Um pesar cai sob meu coração. Dou um passo adiante – "Vovó, bom dia... eu... quero pedir desculpas."

"Pelo o que?"

"Por ontem. Eu estraguei o vestido..." – Encaro o chão.

"Ah, Star, esqueça aquilo! Passado é passado!" – Ela balança a mão na minha frente – "Era só um vestido!"

"...mas você parecia bem chateada quando aconteceu..."

"Foi só o susto! Eu que peço desculpas, querida!" – Ela dá uma cotovelada em Sully – "Não tá na hora de vocês irem passear não?"

"Como é?" – Pergunto.

"Ah!" – Sully dá um passo adiante e começa a andar até a porta de entrada – "A sua vó sugeriu que fossemos dar um passeio pra fora da vila."

"...como é??" – Pergunto de novo.

"É, querida!" – Minha vó diz – "Vai fazer bem você dar uma volta por aí! Você mesma disse que tem vontade de sair! Não se preocupa não!" – Ela abre um grande sorriso.

"Você... tem certeza?" – Dou um passo adiante.

Minha avó dá um passo pra trás – "Mas é claro! Agora xô, xô! Tenho coisa pra fazer!"

Resolvo obedecer, e acompanho Sully pra fora de casa.

Fecho a porta, e caminho com o Sully colina abaixo. Minha avó me expulsando assim de casa não é algo que acontece todo dia. Será que ela ainda tá brava e só não quis me magoar...?

"Sully... Minha avó pareceu estranha pra você?"

"Estranha? Não... por quê?"

"Eu pensei que ela estaria mais chateada com o vestido, mas ela disse que estava tudo bem. Eu não entendo, ela amava aquele vestido..."

"O que aconteceu com ele?"

"Hã..." – Pensa rápido – "O guaxinim acabou rasgando ele..."

"Sério?"

"Sim..." – Começo a olhar pra baixo – "Estranho né? Talvez eu deva ter derramado algo nele, hahahah!"

"Mas você nunca—" – Sully para por um momento – "Ei, olha! É o Matthias!"

Olho para frente e vejo um ser baixo, peludo e barrigudo, como um grande roedor bigodudo com pernas bem fininhas, estufado em uma roupa de carteiro e uma bolsa cheia, correndo em nossa direção, segurando seu chapéu para que não caia.
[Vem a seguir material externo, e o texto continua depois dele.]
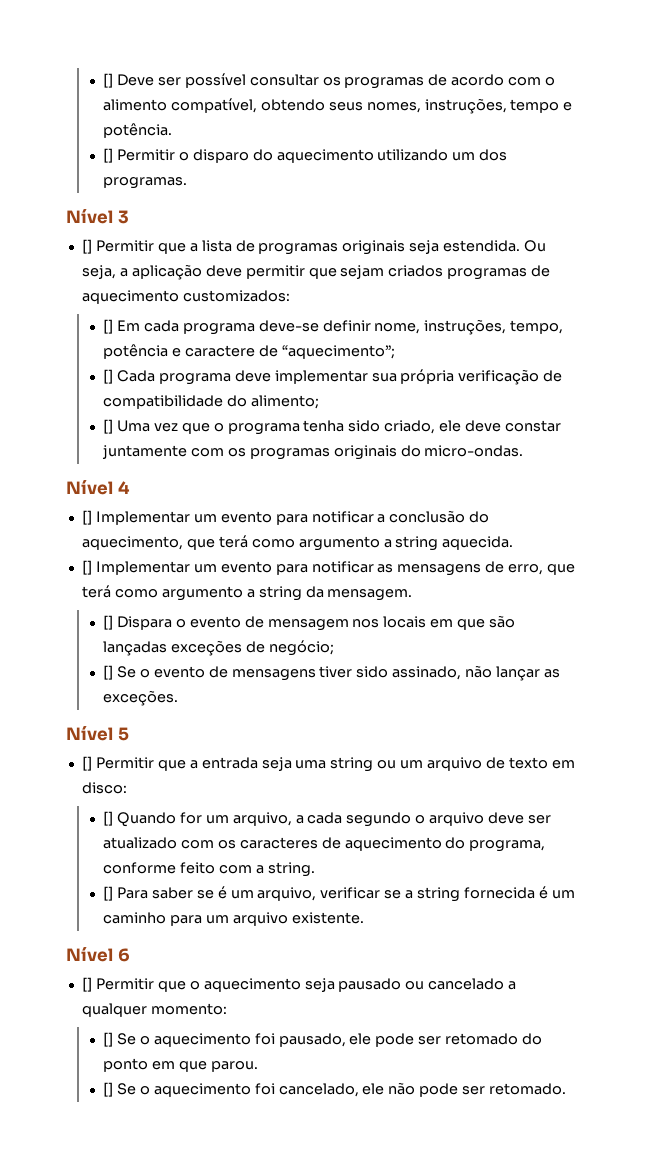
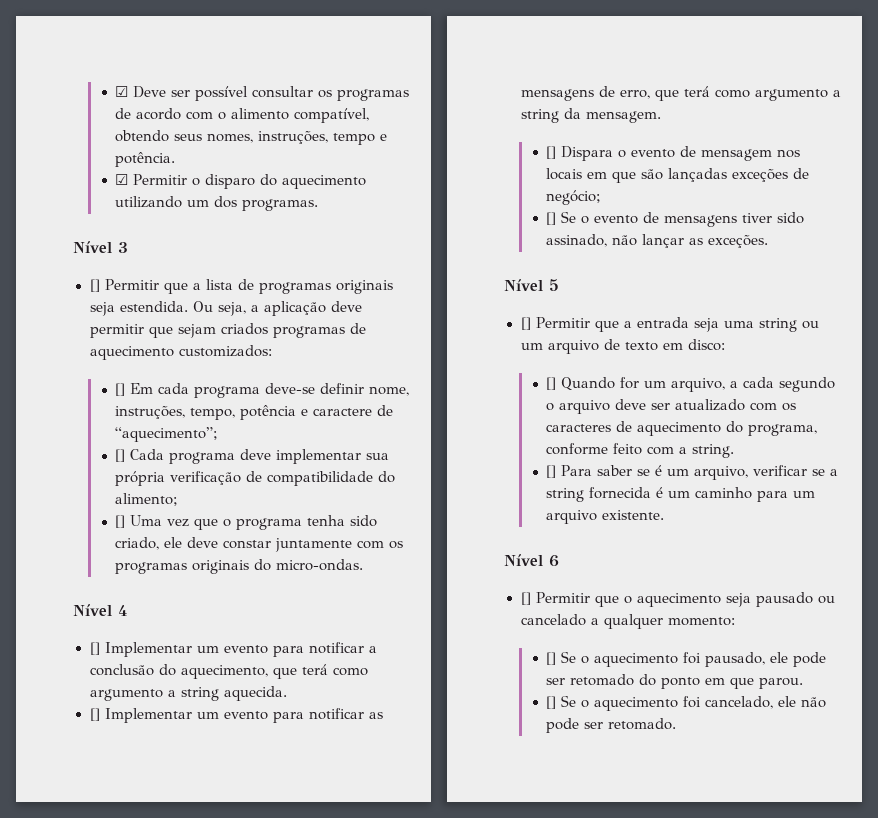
[102,73,113,88] [] -> [115,86,129,97] ☑
[102,148,113,163] [] -> [115,174,129,185] ☑

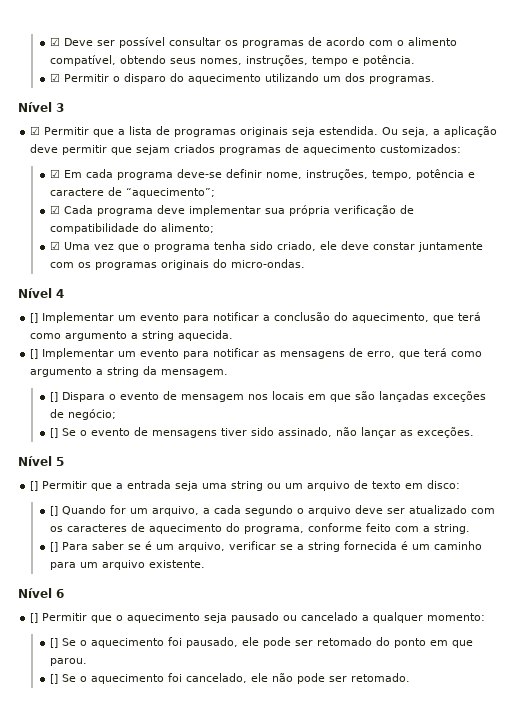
[89,279,100,292] [] -> [30,126,41,135] ☑
[115,383,126,396] [] -> [50,169,61,178] ☑
[115,449,126,462] [] -> [50,205,61,214] ☑
[115,515,126,528] [] -> [50,241,61,250] ☑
"Oi Matthias!" – Sully diz, levantando a mão, mas Matthias corre direto por nós sem parar – "Matthias?! Tá com pressa, cara?"

Matthias imediatamente para sua corrida com um pulo, e se vira para nós – "Sully!" – Ele diz, e vem andando desengonçado até a gente – "Boa tarde, meu bom amigo!" – Ele agarra a mão de Sully e começa a chacoalhar – "É muito bom te ver!"
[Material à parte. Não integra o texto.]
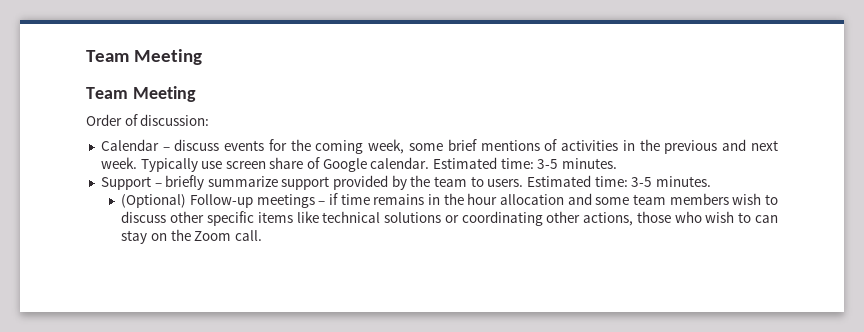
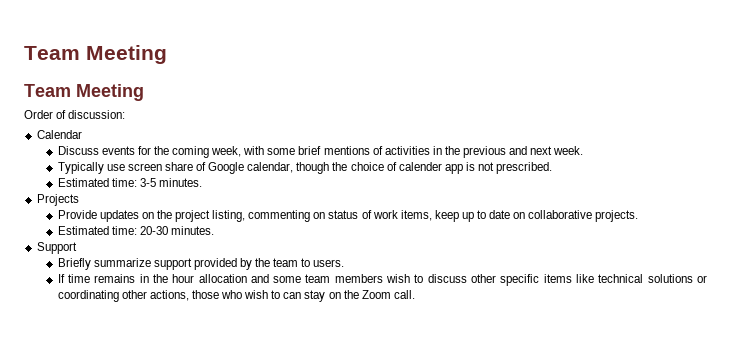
[162,139,220,151] – discuss -> [57,146,99,155] // Discuss
(405, 146) none -> [243,146,265,155] with
(137, 163) none -> (584, 150) //
[370,157,559,169] calendar. Estimated time: 3-5 -> [247,162,553,174] [57,178,202,187] [36,194,79,206] [57,210,639,222] [57,226,168,235] calendar, though the choice of calender app is not prescribed. // Estimated time: 3-5 minutes. // Projects // Provide updates on the project listing, commenting on status of work items, keep up to date on collaborative projects. // Estimated time: 20-30
[154,175,205,190] – briefly -> [57,258,91,270] // Briefly
[526,175,711,187] [121,193,339,208] Estimated time: 3-5 minutes. // (Optional) Follow-up meetings – if -> [57,274,65,283] // If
"Igualmente, Matthias!" – Sully solta uma leve risada, e Matthias finalmente solta sua mão – "O que você tá fazendo entregando cartas? Hoje é dia de folga!"
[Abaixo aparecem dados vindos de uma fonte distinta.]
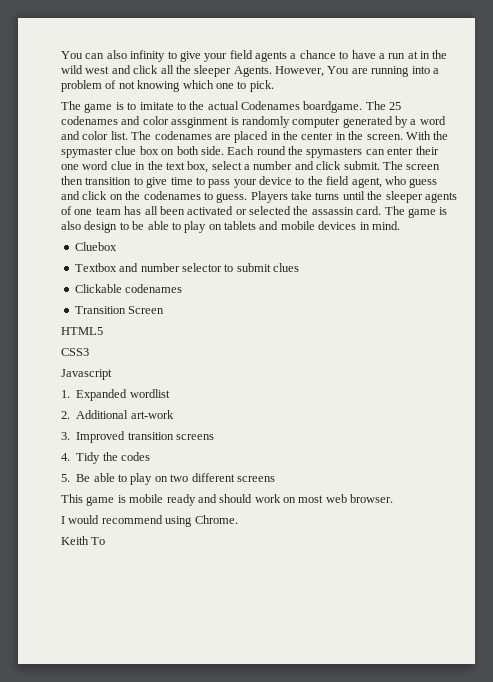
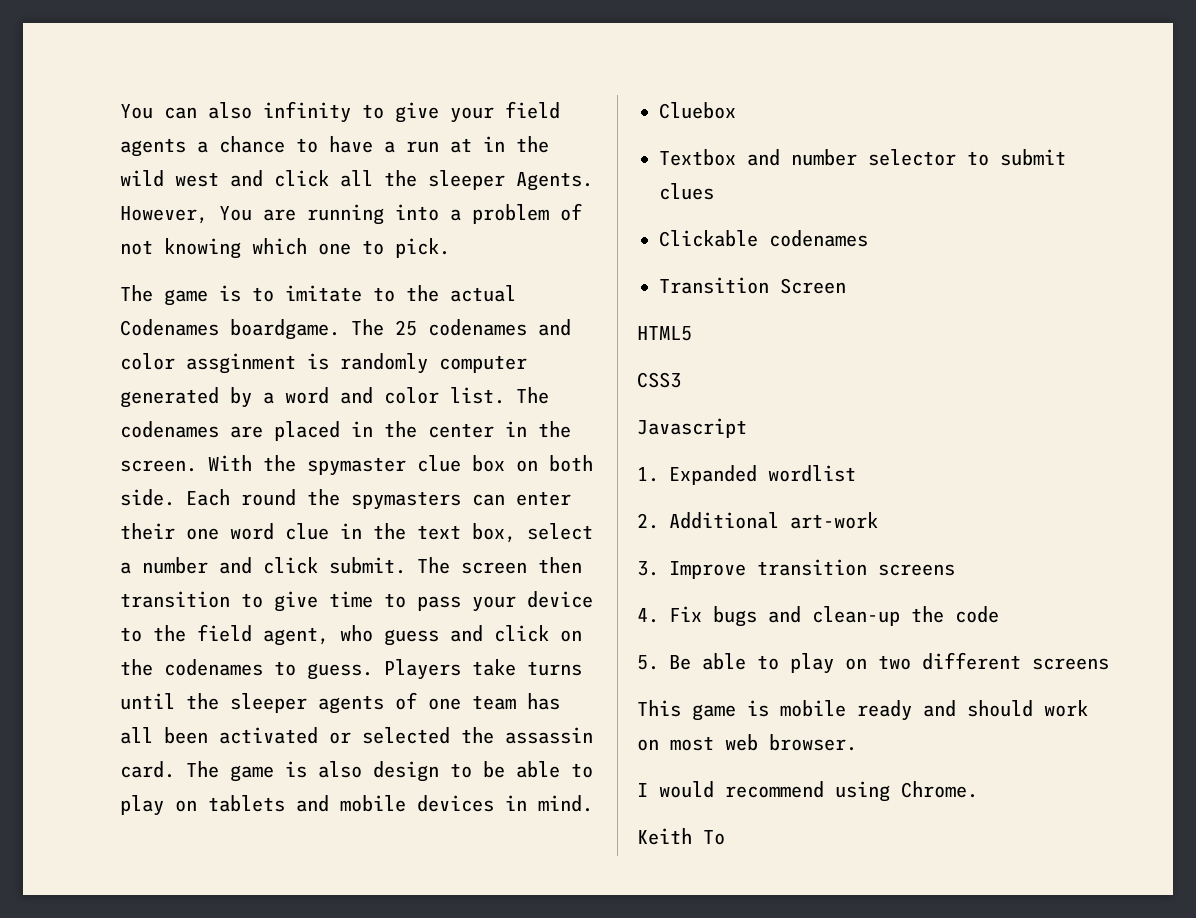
[76,431,126,443] Improved -> [669,561,746,579] Improve
[76,452,150,464] Tidy the codes -> [669,606,999,627] Fix bugs and clean-up the code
"Ah, talvez pra você, meu bom amigo humano!" – Matthias levanta o chapéu, olhando para mim – "Eu não recebo esse privilégio! Natevans tem que trabalhar até os bigodes caírem! Sabe como é, nossos salários são diferentes!"

"Hã..." – Sully olha pra mim, com a boca torta – "Tá tudo bem? Se quiser eu posso conversar com nosso chefe sobre isso. Racismo é inaceitável nas leis do—"

"HAH!" – Matthias dá um pulo e abre sua boca enorme em um sorriso – "Eu estou apenas brincando, senhor certinho! Só quero o dinheiro extra!" – Ele dá uma gargalhada, e então olha pra mim – "Você é a moça que mora naquela casa ali?" – Ele aponta pra minha casa na colina.

"Sou sim!"

"Então isso é pra você!" – Ele vasculha a bolsa de cartas e puxa de lá uma única carta, e me entrega – "Bom, eu tenho que ir correndo!" – Ele rapidamente parte em disparada em direção à vila – "Tenha uma boa tarde, senhora Maya!"

Maya? – "Espera! Eu não sou..." – Ele já está muito longe para ouvir. Encaro o envelope, que está apenas escrito [Para Maya Tauno, De L.]L? Quem é L? Levanto o envelope contra o sol, e começo a enxergar algumas letras dentro da carta.

"Star?!" – Sully toma a carta de mim.

"Hey!"

"Você não pode ficar tentando olhar dentro da carta dos outros assim!"

"Não é carta dos outros, é da minha avó!"

"Não torna menos errado!"

"Me dá isso aqui!" – Tento tomar a carta de Sully, mas ele rapidamente se afasta – "Sully!"

"Se você quer saber o que tem dentro, pergunta pra ela!"

"Não é fácil assim!" – Avanço no Sully tentando pegar a carta, mas ele se esquiva novamente – "Ela não me conta nada!"

"E o colar??"

Congelo, lembrando de ontem, e engulo seco. Fico em silêncio por um momento – "...Só me fez saber que eu sou adotada."

"Espera, como é que é?" – Sully abaixa a guarda e eu rapidamente tomo a carta dele.

Respiro fundo – "Minha avó me contou que eu não sou neta dela. Minha mãe me deixou na frente da casa dela quando eu era bebê. Foi uma surpresa pra mim, também. Bom... melhor eu ir entregar isso." – Me viro e começo a subir a colina. Sully está certo. É melhor eu perguntar pra minha avó.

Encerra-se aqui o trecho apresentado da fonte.